* _TASK MATERIAL_
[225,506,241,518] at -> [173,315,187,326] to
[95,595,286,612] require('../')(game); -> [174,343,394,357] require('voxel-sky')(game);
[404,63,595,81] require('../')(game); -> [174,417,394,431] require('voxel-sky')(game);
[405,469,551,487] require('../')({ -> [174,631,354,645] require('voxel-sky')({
==
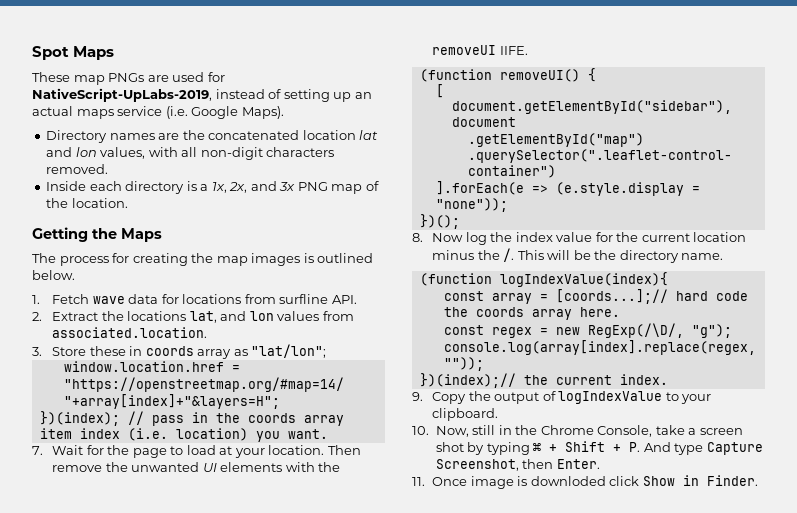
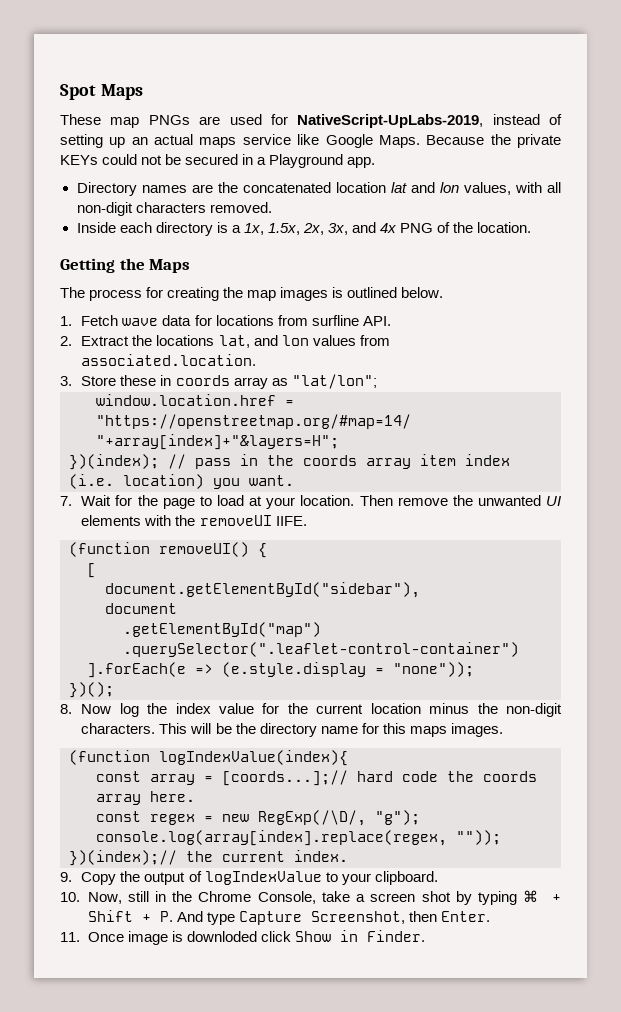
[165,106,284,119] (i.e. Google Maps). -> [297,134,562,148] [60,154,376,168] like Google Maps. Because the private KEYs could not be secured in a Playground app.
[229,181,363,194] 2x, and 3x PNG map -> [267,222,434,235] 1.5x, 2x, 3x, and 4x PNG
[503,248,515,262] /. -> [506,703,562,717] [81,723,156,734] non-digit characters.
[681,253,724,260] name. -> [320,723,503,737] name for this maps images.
---
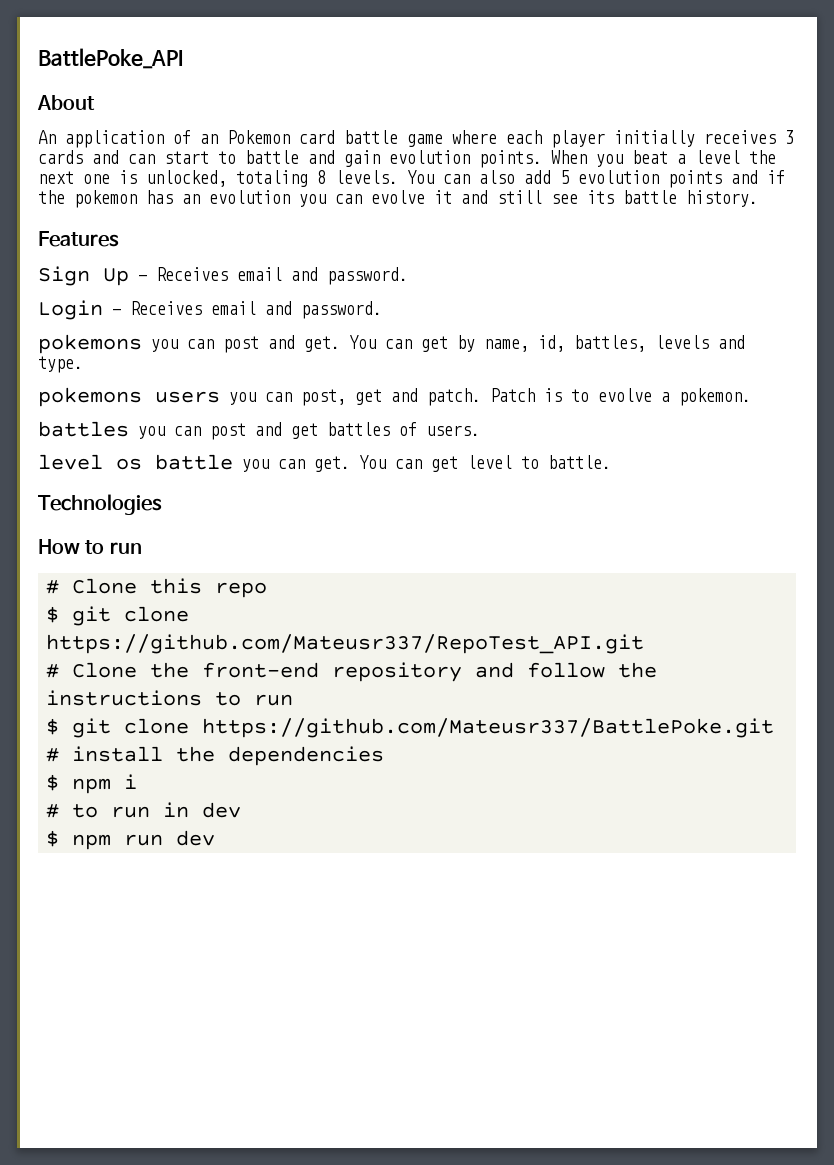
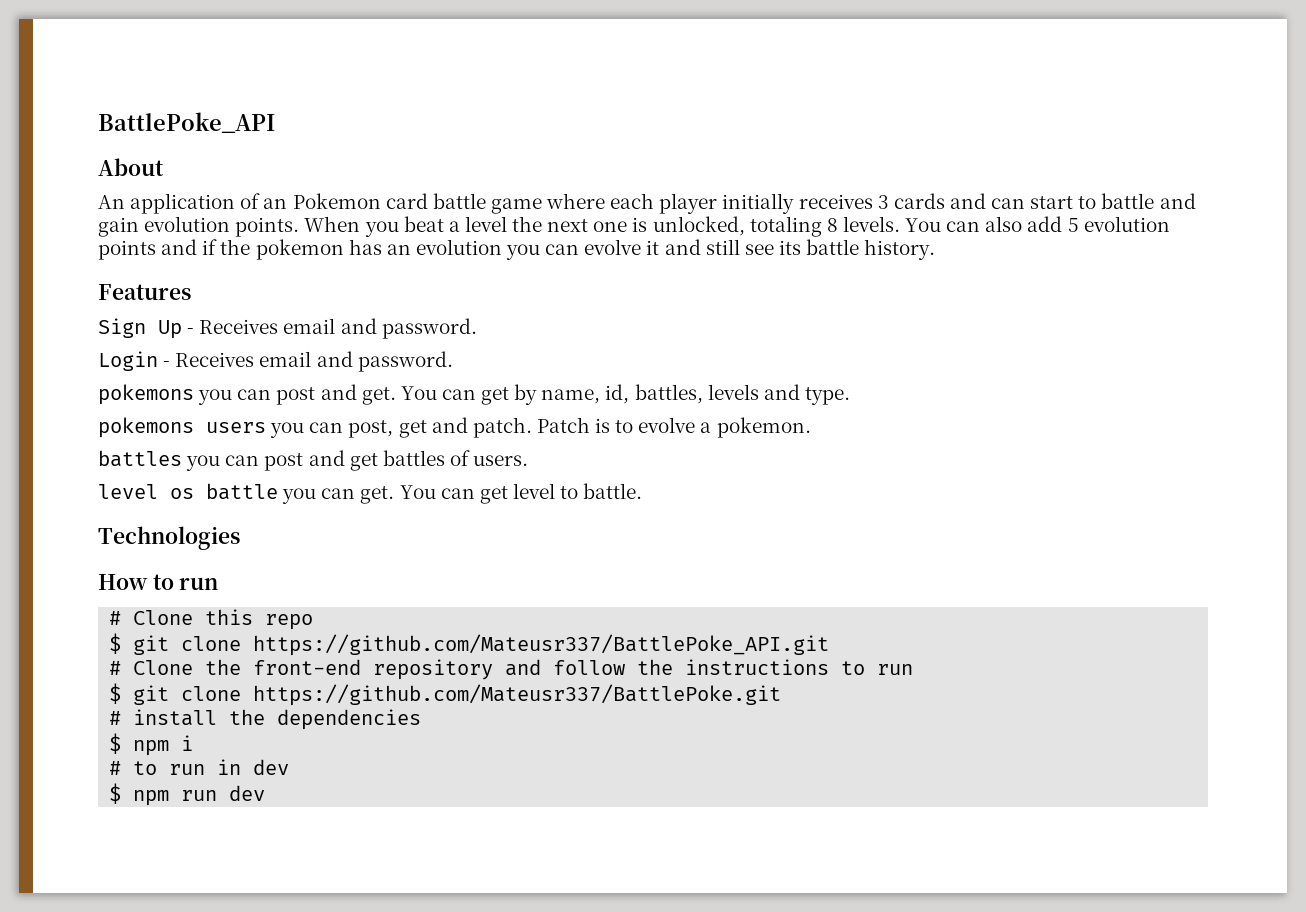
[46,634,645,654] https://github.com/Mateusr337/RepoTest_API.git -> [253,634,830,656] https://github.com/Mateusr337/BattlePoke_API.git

* _EXERCISE REQUIREMENTS_
Write down again, exactly as given, only the lines above that fall from the line with "[165,106,284,119] (i.e. Google" to the line with "[229,181,363,194] 2x, and", inclusive.

* _COMPLETED EXERCISE_
[165,106,284,119] (i.e. Google Maps). -> [297,134,562,148] [60,154,376,168] like Google Maps. Because the private KEYs could not be secured in a Playground app.
[229,181,363,194] 2x, and 3x PNG map -> [267,222,434,235] 1.5x, 2x, 3x, and 4x PNG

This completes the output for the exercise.